* **RECORDS TO PROCESS**:
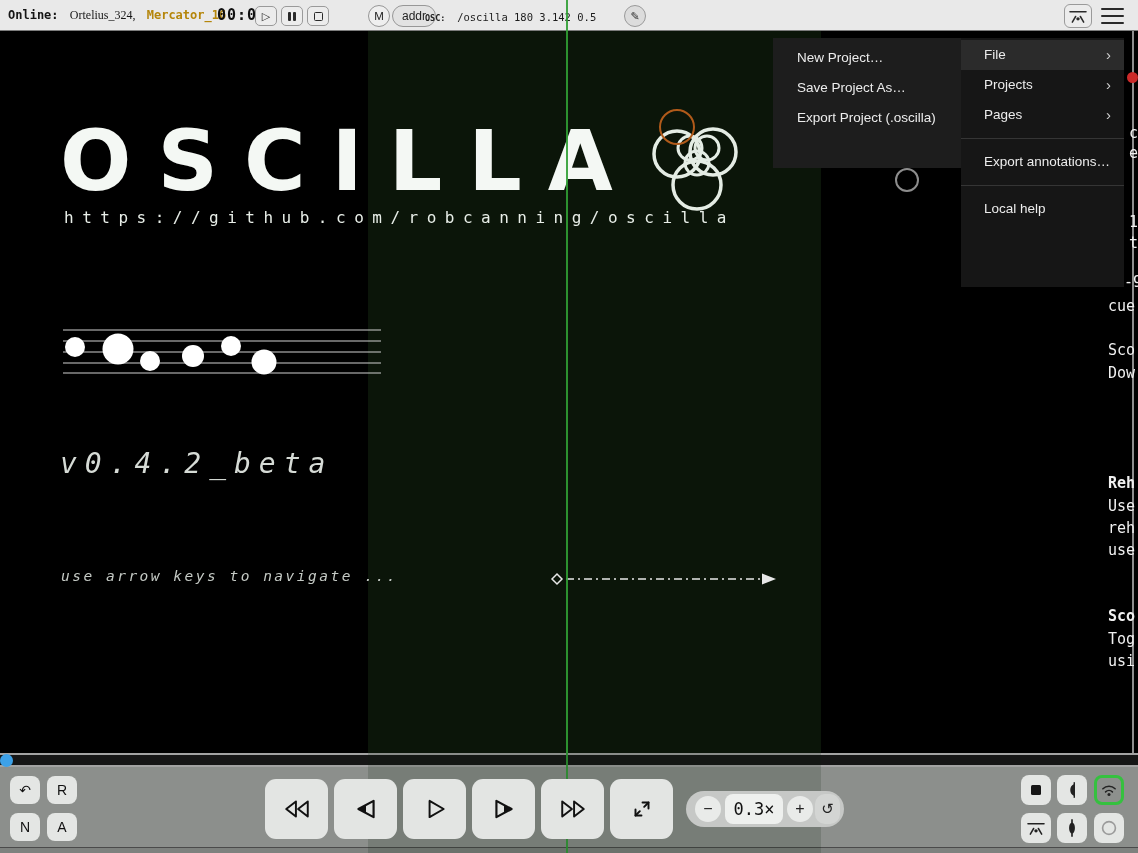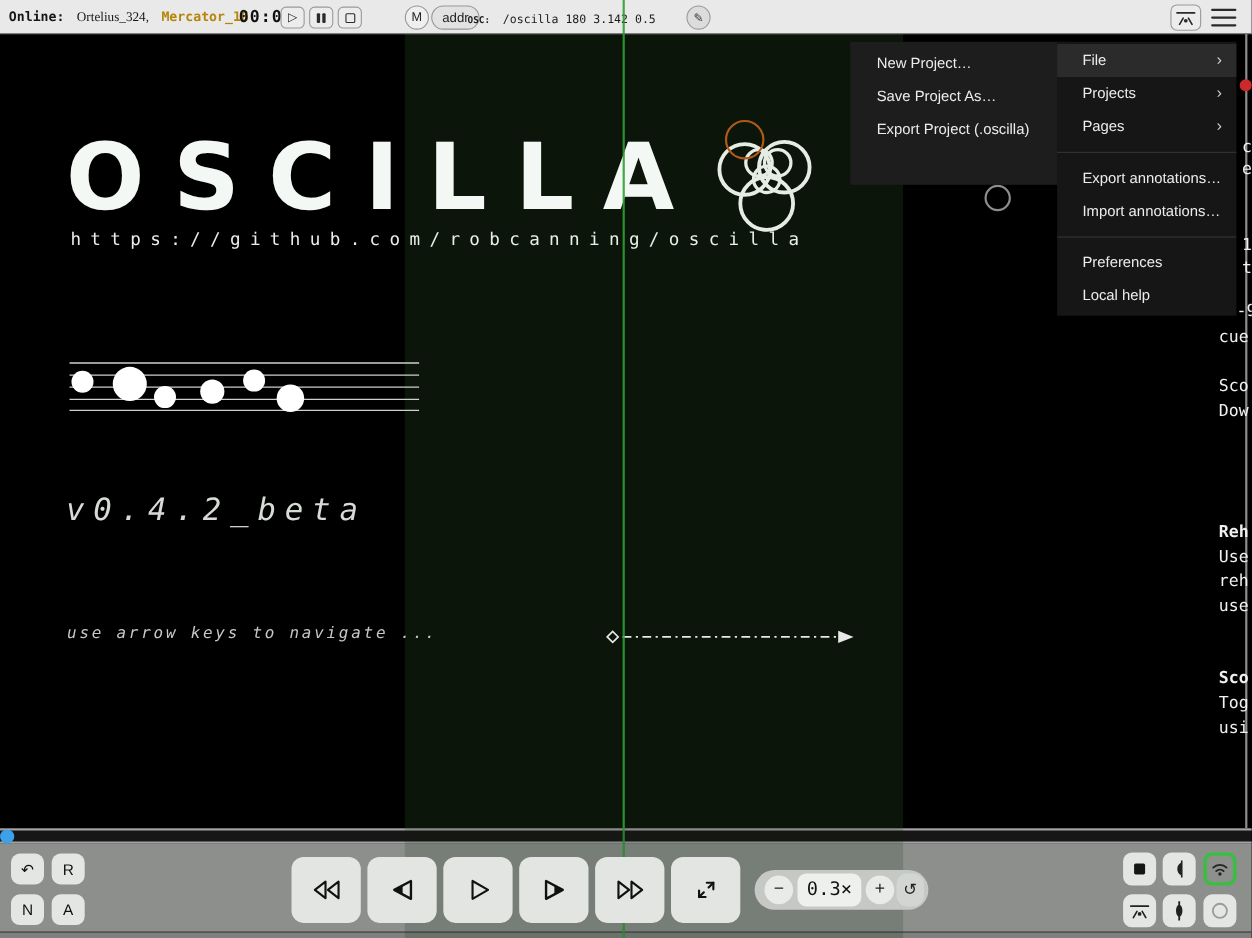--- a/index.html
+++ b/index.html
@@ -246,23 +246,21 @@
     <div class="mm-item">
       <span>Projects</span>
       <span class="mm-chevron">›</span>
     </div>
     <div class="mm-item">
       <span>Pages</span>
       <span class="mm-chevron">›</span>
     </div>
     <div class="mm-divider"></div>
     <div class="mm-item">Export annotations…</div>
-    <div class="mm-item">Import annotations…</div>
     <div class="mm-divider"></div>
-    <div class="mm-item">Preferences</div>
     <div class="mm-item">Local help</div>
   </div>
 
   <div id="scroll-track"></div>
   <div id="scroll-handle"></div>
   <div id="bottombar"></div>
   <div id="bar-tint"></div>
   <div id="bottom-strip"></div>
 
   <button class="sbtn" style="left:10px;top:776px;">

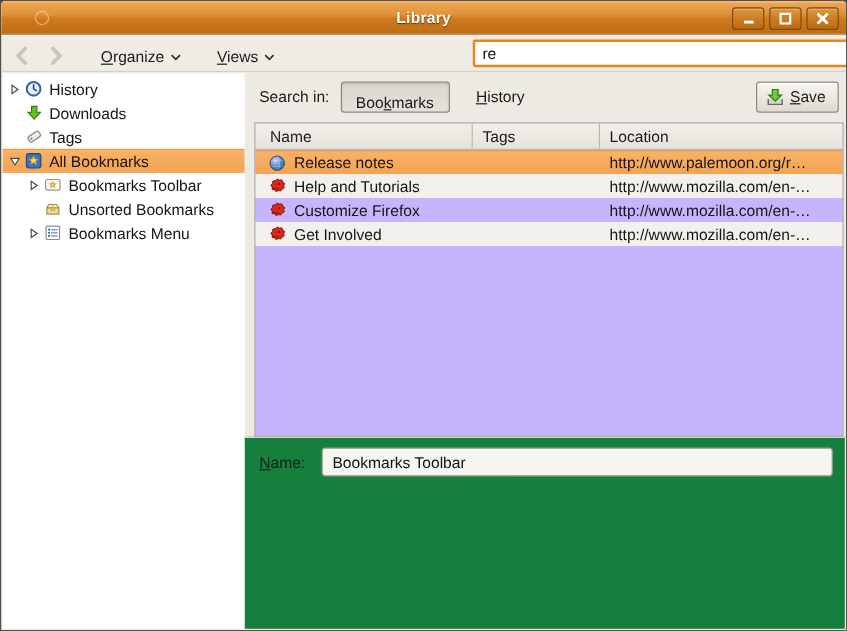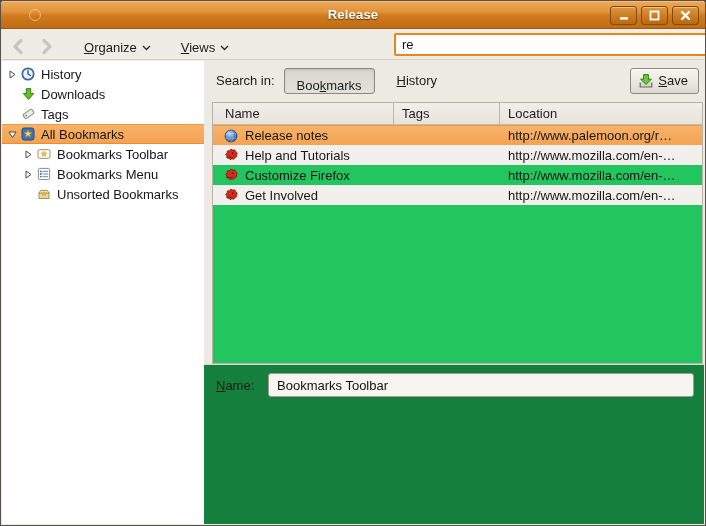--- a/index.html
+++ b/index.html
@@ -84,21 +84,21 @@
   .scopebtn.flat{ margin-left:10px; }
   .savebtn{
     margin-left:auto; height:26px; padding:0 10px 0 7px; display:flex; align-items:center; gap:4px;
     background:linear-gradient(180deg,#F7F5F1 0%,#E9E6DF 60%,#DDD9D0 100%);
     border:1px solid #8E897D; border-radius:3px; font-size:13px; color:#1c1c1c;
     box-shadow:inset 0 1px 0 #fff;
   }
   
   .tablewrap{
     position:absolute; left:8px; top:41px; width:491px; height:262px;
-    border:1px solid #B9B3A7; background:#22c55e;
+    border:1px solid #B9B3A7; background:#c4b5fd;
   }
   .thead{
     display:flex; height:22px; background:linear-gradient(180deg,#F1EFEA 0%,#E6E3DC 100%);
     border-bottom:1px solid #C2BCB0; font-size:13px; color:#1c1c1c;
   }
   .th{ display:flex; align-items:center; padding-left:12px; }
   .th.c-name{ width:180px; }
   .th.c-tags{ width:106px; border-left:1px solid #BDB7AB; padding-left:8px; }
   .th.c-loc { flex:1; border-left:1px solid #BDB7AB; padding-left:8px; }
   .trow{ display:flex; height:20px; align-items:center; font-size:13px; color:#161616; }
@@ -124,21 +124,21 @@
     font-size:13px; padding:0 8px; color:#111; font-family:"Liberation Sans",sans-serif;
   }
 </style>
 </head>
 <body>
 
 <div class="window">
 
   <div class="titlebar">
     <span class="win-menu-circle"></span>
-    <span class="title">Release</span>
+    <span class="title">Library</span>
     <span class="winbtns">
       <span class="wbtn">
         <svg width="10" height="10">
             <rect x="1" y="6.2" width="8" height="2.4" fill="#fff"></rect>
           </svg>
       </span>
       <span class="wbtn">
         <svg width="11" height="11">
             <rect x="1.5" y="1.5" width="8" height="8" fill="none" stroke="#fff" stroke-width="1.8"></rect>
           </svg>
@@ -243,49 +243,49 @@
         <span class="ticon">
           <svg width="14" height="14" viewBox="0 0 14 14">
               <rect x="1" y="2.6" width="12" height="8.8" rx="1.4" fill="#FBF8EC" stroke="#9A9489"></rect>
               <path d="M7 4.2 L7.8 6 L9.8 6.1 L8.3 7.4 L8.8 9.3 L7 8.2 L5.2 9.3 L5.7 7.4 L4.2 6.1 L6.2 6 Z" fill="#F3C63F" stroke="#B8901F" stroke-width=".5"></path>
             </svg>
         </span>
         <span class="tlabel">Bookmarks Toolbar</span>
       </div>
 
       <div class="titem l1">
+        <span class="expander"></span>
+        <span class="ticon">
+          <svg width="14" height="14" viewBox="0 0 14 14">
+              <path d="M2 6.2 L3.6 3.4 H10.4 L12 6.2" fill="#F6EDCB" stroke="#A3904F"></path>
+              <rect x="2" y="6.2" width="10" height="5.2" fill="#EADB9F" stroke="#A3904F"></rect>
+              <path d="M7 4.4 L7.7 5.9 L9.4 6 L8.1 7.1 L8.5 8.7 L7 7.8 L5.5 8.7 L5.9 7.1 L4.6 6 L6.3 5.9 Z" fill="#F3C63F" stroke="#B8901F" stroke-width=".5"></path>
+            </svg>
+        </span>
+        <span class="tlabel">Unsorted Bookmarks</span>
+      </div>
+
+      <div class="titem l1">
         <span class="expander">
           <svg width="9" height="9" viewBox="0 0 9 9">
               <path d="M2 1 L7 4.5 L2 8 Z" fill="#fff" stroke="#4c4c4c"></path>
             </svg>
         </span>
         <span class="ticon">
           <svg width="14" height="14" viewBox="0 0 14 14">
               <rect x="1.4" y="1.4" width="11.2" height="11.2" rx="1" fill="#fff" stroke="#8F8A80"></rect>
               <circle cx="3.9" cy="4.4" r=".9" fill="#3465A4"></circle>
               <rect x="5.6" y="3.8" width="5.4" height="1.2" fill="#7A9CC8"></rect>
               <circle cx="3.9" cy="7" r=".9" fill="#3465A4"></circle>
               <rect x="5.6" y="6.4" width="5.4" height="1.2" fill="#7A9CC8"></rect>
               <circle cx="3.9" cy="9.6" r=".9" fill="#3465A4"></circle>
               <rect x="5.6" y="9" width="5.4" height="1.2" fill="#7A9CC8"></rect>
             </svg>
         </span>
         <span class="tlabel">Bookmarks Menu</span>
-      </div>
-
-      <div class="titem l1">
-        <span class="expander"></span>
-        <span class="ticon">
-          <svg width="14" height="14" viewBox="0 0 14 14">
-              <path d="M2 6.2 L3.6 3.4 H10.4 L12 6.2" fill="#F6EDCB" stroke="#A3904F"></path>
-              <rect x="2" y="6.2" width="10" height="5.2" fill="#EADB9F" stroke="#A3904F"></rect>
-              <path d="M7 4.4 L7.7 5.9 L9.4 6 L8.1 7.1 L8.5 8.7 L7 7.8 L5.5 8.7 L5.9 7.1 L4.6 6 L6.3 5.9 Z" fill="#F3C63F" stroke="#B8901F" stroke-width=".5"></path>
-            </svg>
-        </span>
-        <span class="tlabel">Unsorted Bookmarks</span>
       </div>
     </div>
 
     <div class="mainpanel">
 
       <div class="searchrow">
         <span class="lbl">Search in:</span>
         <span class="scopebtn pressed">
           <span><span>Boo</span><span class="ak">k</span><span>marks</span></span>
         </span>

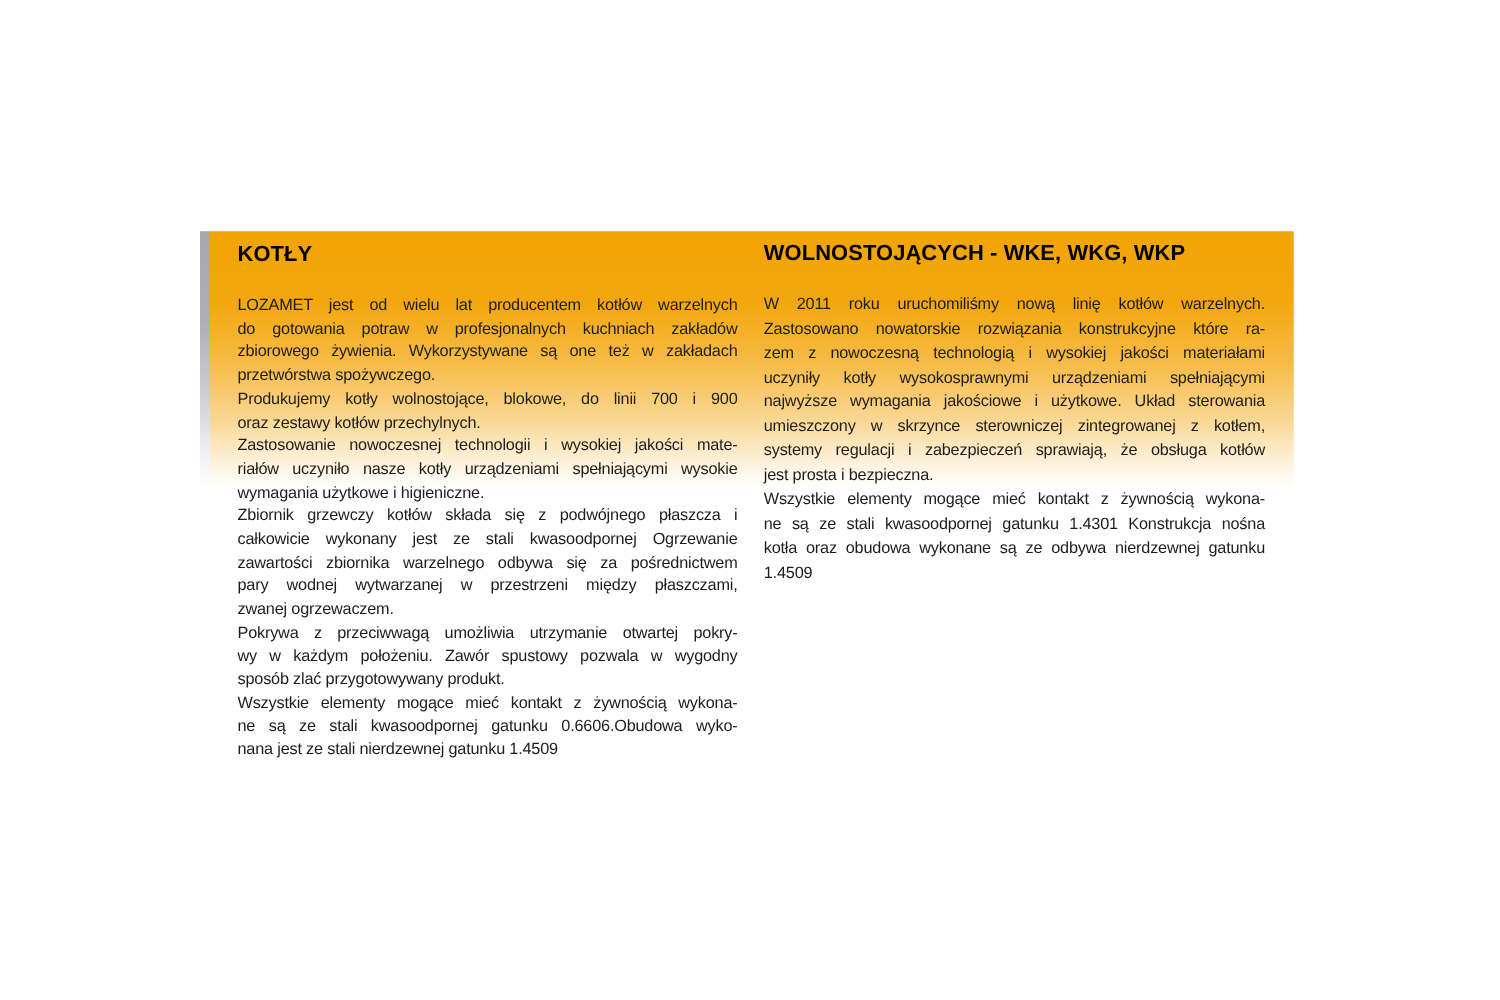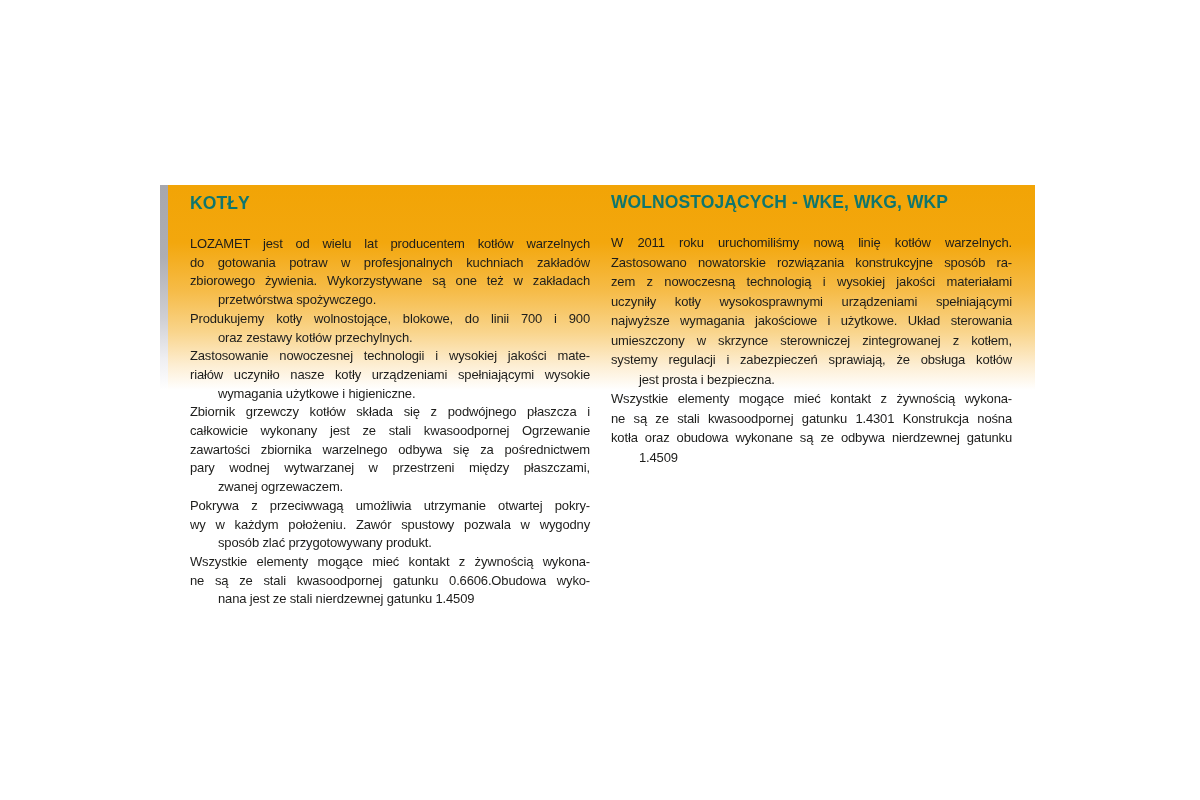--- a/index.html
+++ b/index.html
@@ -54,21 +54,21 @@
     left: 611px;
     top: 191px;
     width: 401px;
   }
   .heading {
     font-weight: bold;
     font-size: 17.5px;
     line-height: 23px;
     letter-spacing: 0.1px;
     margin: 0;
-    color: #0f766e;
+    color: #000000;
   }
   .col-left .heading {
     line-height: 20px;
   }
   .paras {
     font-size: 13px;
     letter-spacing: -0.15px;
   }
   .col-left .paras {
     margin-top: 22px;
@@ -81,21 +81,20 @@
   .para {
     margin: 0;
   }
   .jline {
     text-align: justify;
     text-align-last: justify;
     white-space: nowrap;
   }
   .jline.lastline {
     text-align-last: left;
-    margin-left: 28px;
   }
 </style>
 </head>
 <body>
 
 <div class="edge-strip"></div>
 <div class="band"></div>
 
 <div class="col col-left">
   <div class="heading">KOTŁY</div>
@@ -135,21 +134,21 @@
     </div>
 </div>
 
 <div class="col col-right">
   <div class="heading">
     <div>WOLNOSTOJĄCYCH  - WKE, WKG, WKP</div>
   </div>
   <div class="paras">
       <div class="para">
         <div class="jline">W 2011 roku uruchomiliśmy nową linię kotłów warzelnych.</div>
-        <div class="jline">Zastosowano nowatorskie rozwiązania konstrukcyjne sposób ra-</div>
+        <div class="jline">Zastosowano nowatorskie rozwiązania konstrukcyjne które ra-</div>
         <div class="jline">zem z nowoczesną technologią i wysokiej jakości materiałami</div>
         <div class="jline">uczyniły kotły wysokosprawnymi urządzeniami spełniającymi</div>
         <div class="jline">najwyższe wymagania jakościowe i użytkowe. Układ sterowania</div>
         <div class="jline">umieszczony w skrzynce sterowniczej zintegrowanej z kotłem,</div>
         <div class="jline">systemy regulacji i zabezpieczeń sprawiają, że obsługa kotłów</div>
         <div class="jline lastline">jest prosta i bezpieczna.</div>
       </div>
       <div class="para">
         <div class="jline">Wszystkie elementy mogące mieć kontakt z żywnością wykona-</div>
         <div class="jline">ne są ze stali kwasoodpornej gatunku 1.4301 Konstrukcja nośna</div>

* **ASSIGNMENT**: Print exactly the lines from the first line of the records above through the line containing "margin-left:auto; height:26px; padding:0", leaving out the pictures.

* **RESPONSE**:
--- a/index.html
+++ b/index.html
@@ -246,23 +246,21 @@
     <div class="mm-item">
       <span>Projects</span>
       <span class="mm-chevron">›</span>
     </div>
     <div class="mm-item">
       <span>Pages</span>
       <span class="mm-chevron">›</span>
     </div>
     <div class="mm-divider"></div>
     <div class="mm-item">Export annotations…</div>
-    <div class="mm-item">Import annotations…</div>
     <div class="mm-divider"></div>
-    <div class="mm-item">Preferences</div>
     <div class="mm-item">Local help</div>
   </div>
 
   <div id="scroll-track"></div>
   <div id="scroll-handle"></div>
   <div id="bottombar"></div>
   <div id="bar-tint"></div>
   <div id="bottom-strip"></div>
 
   <button class="sbtn" style="left:10px;top:776px;">

--- a/index.html
+++ b/index.html
@@ -84,21 +84,21 @@
   .scopebtn.flat{ margin-left:10px; }
   .savebtn{
     margin-left:auto; height:26px; padding:0 10px 0 7px; display:flex; align-items:center; gap:4px;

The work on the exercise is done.